ABOUT THIS TASK: In the entries below, count every line that has the string "discount", and answer with that count alone.

MATERIAL FOR THE TASK:
------------------------------------------------------------------------
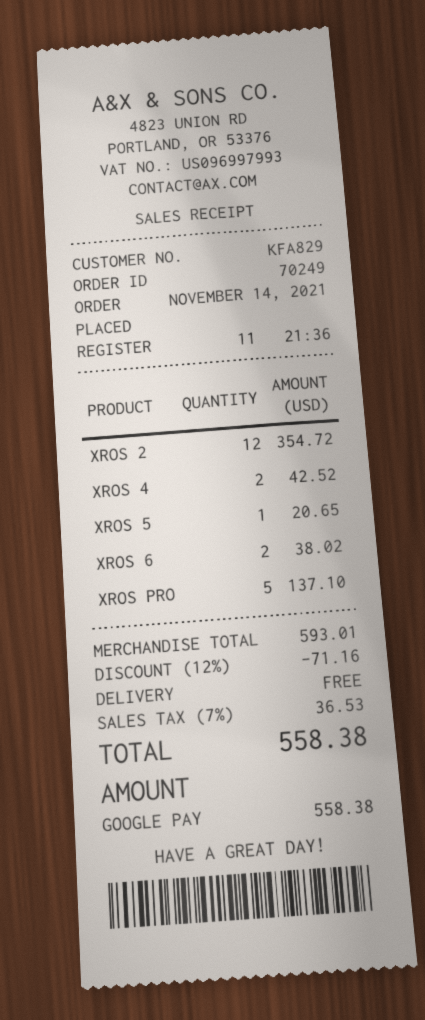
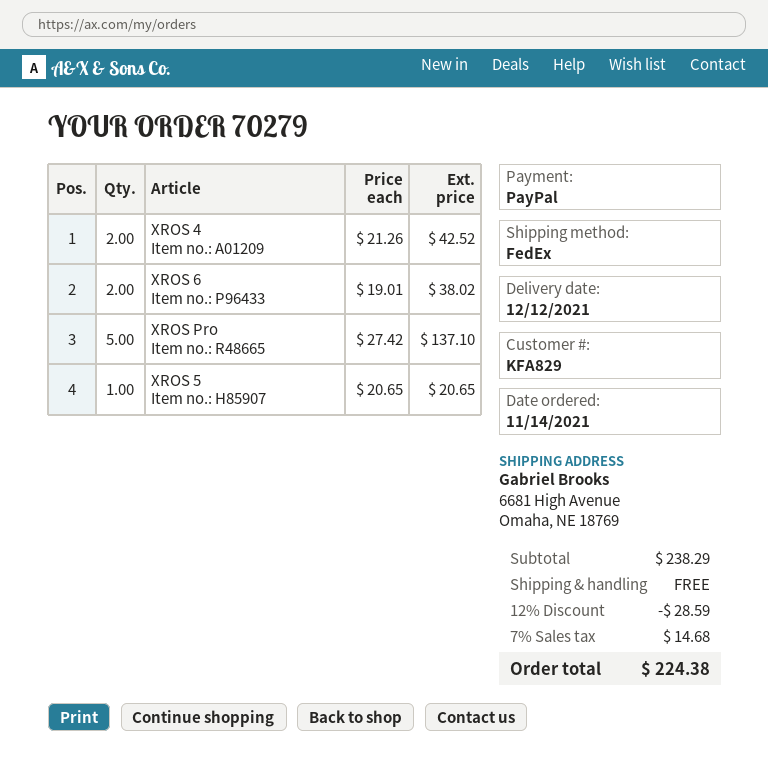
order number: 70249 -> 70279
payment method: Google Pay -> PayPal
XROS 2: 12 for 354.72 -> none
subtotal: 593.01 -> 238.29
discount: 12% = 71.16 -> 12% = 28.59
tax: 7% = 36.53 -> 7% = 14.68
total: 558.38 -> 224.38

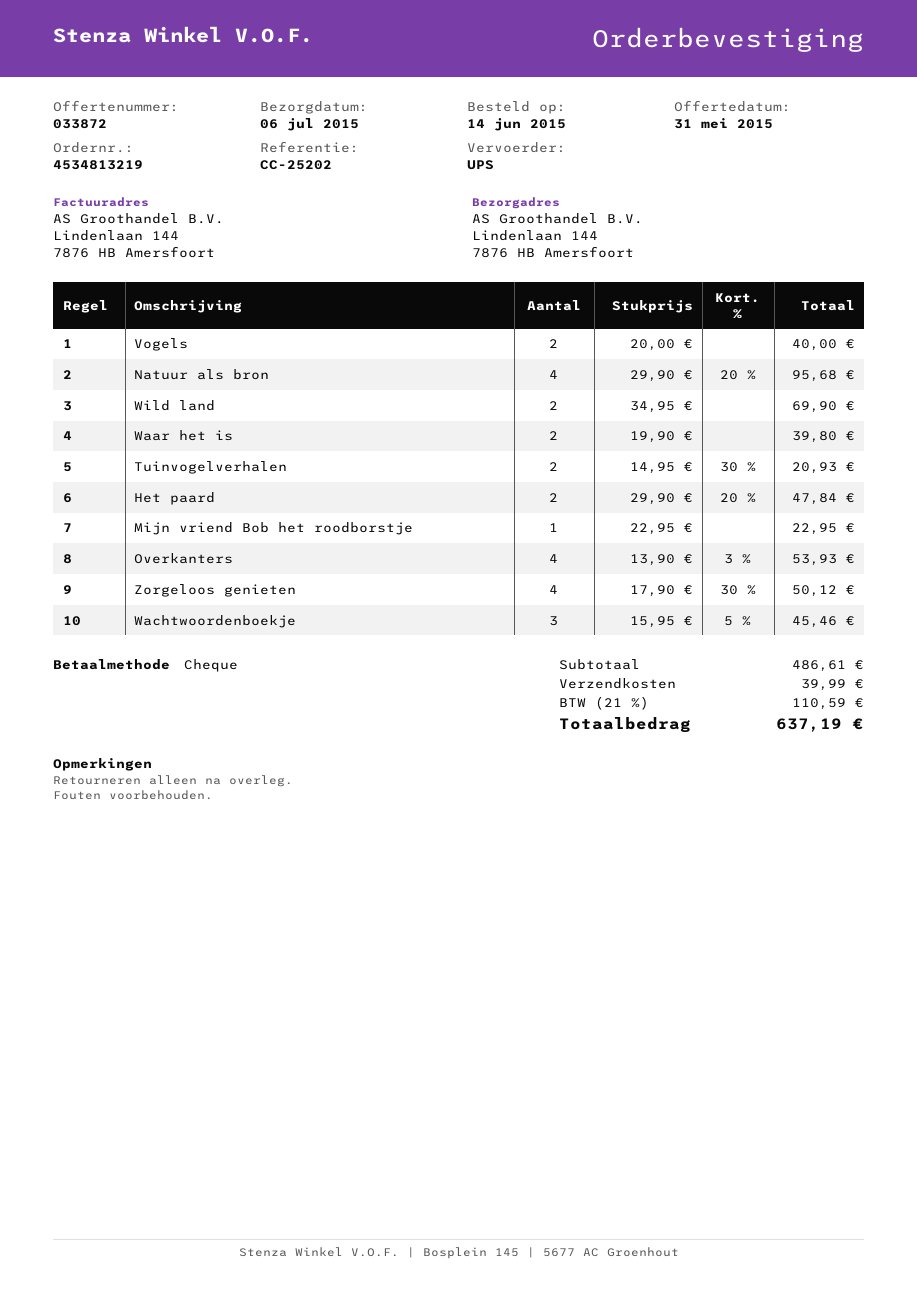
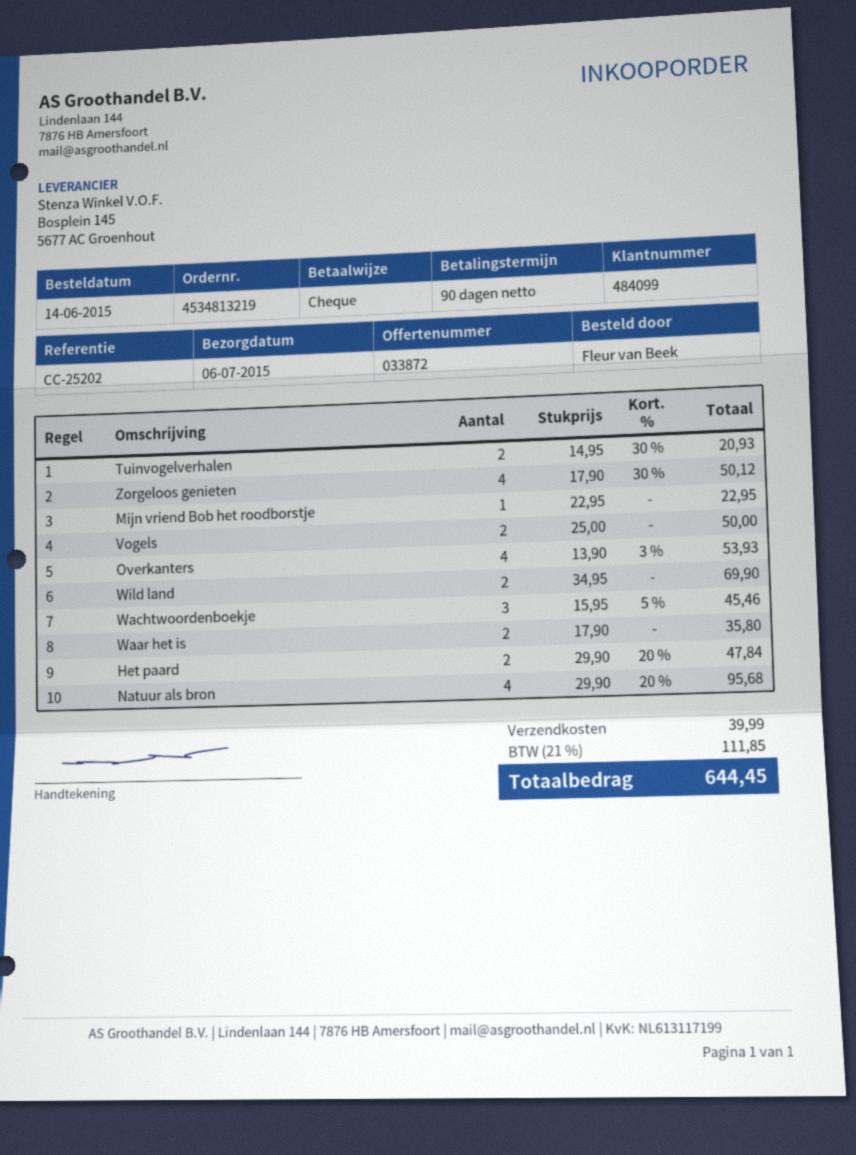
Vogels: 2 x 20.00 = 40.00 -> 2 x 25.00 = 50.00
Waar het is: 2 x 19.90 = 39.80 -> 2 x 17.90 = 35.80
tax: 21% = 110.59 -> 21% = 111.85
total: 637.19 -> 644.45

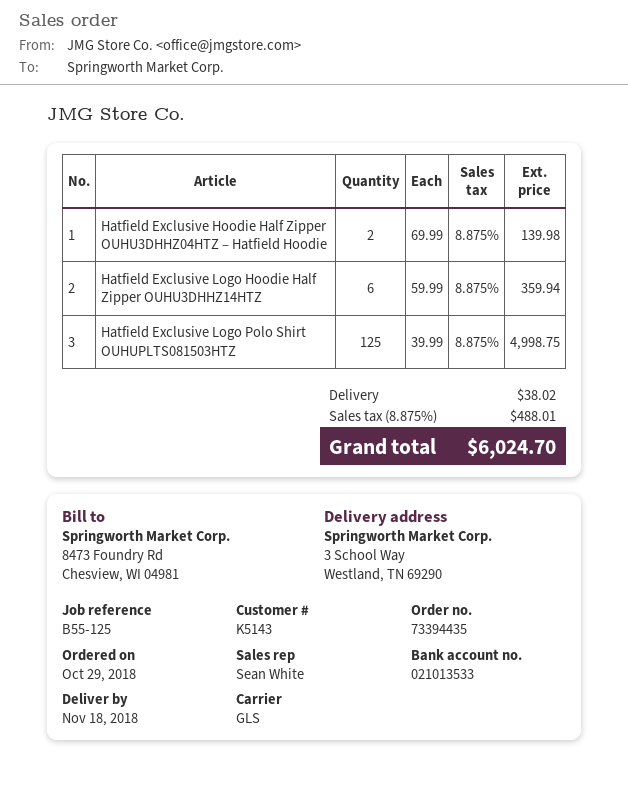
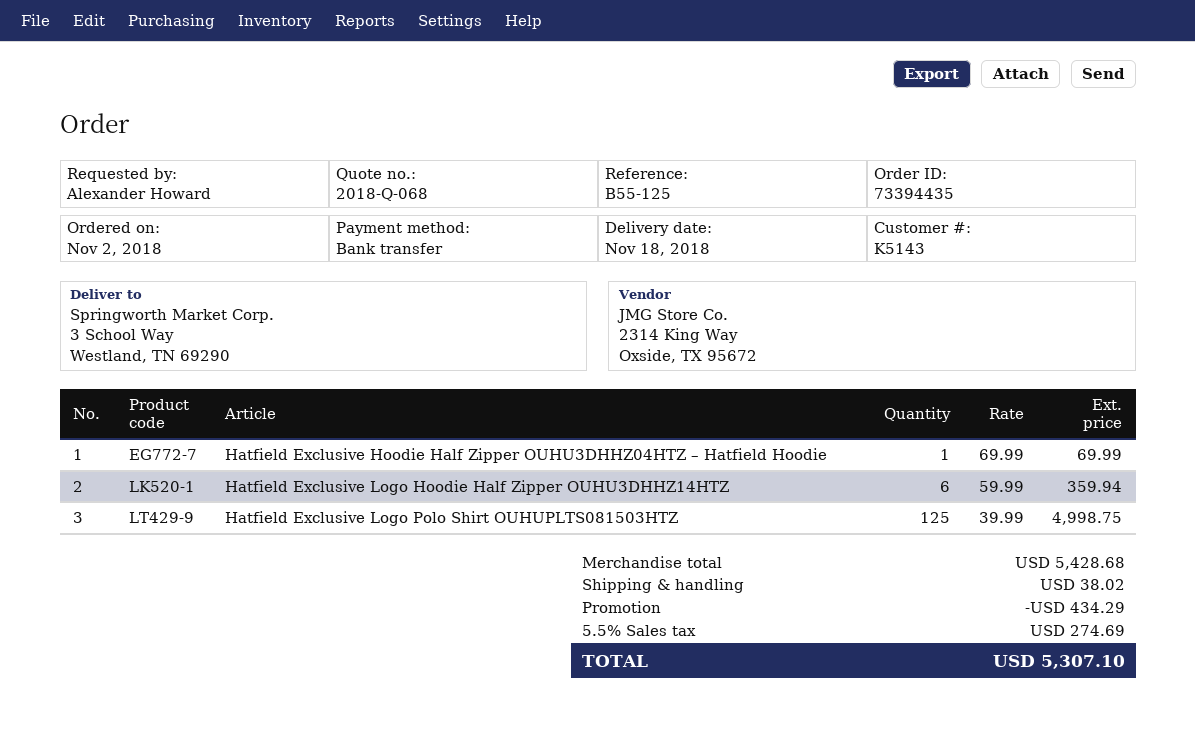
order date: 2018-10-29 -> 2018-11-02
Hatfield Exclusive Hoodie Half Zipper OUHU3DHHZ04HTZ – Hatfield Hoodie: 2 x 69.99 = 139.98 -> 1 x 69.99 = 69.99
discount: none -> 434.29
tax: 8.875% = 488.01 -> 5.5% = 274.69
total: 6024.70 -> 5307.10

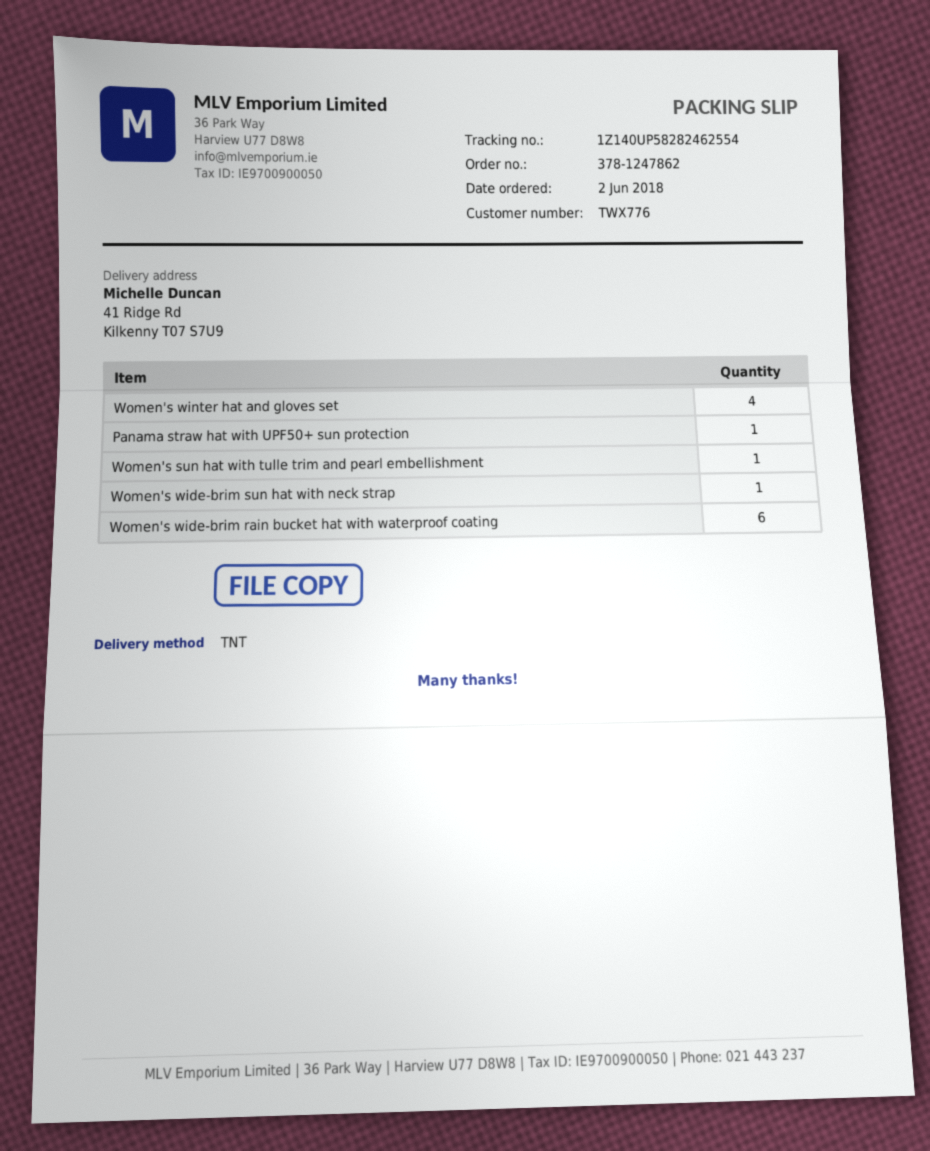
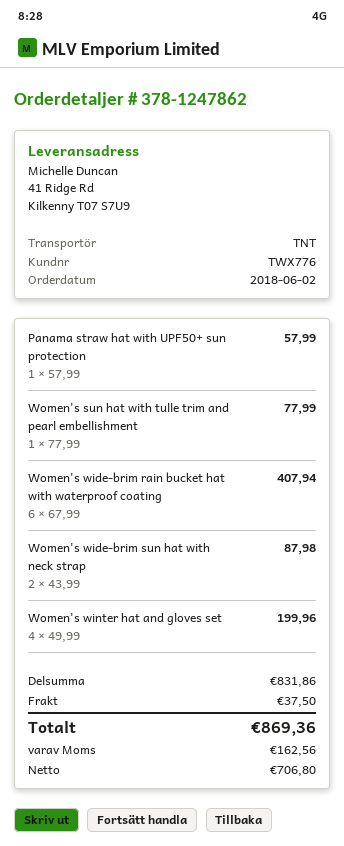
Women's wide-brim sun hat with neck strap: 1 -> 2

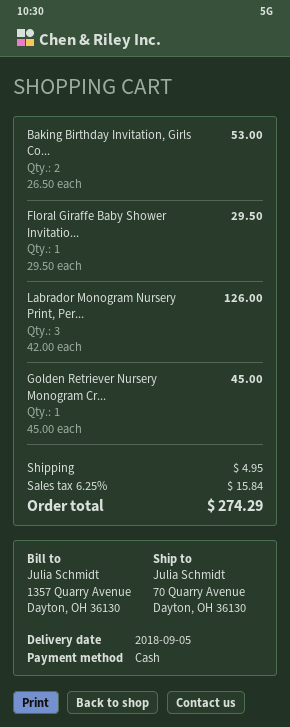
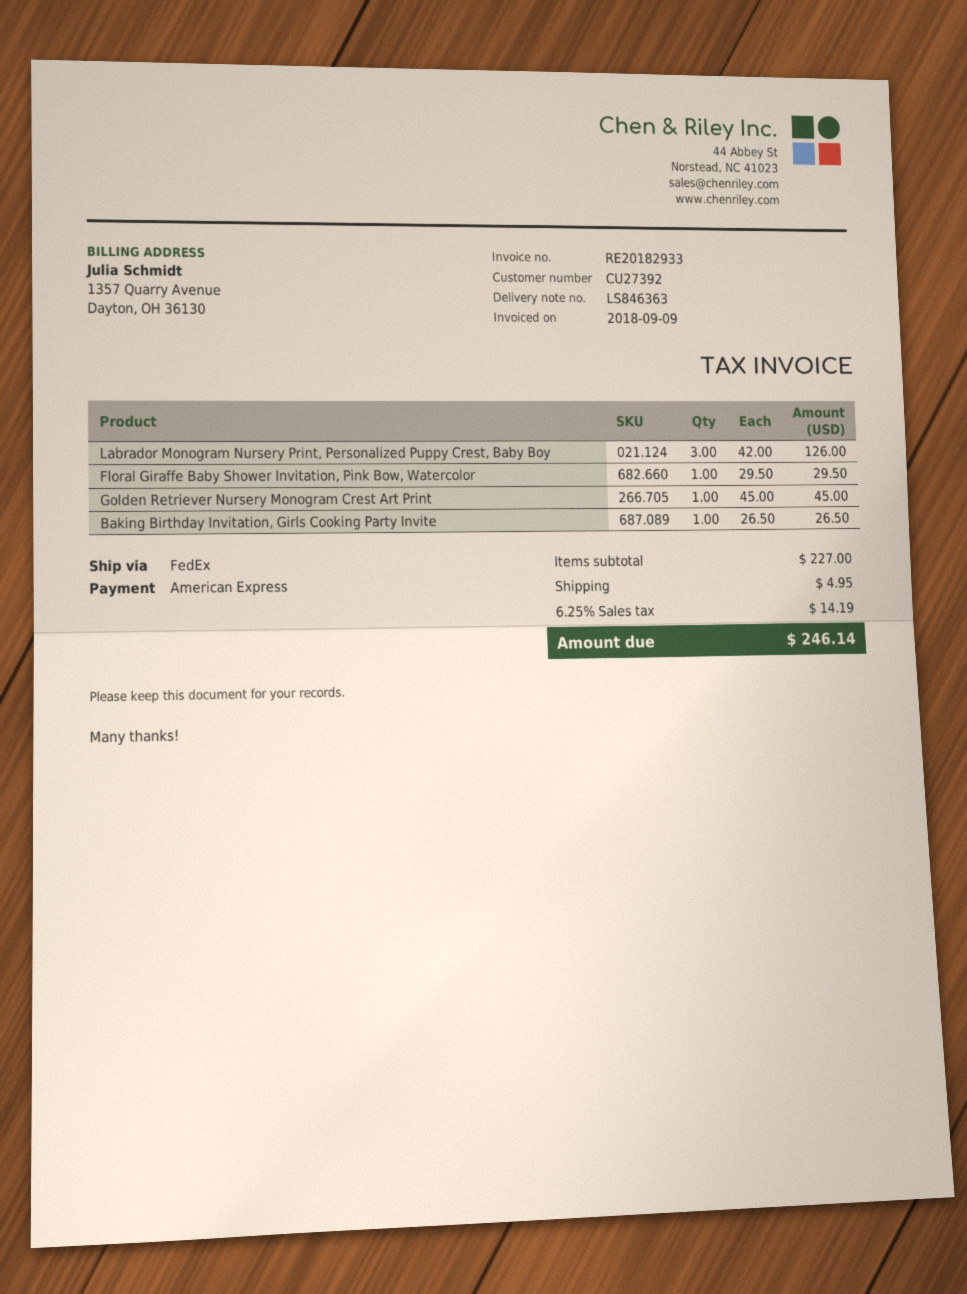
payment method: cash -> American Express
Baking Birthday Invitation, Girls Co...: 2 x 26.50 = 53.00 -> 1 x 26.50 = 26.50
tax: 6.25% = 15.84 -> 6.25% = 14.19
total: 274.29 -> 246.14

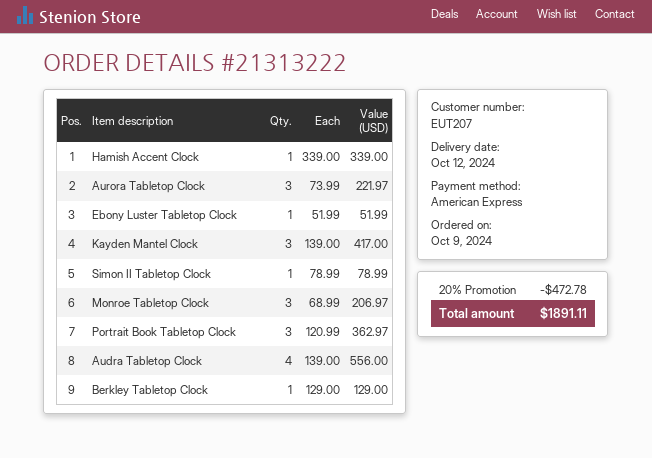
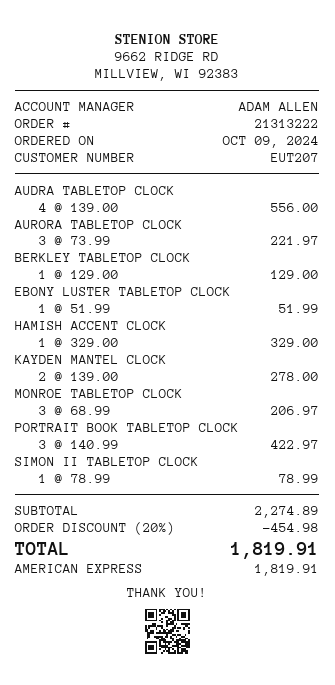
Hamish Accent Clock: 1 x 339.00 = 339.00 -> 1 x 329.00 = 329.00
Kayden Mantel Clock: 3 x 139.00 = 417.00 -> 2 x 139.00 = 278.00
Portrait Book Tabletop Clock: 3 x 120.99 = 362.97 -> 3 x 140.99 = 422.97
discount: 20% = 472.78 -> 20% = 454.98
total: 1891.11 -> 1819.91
------------------------------------------------------------------------
REPLY TO THE TASK: 3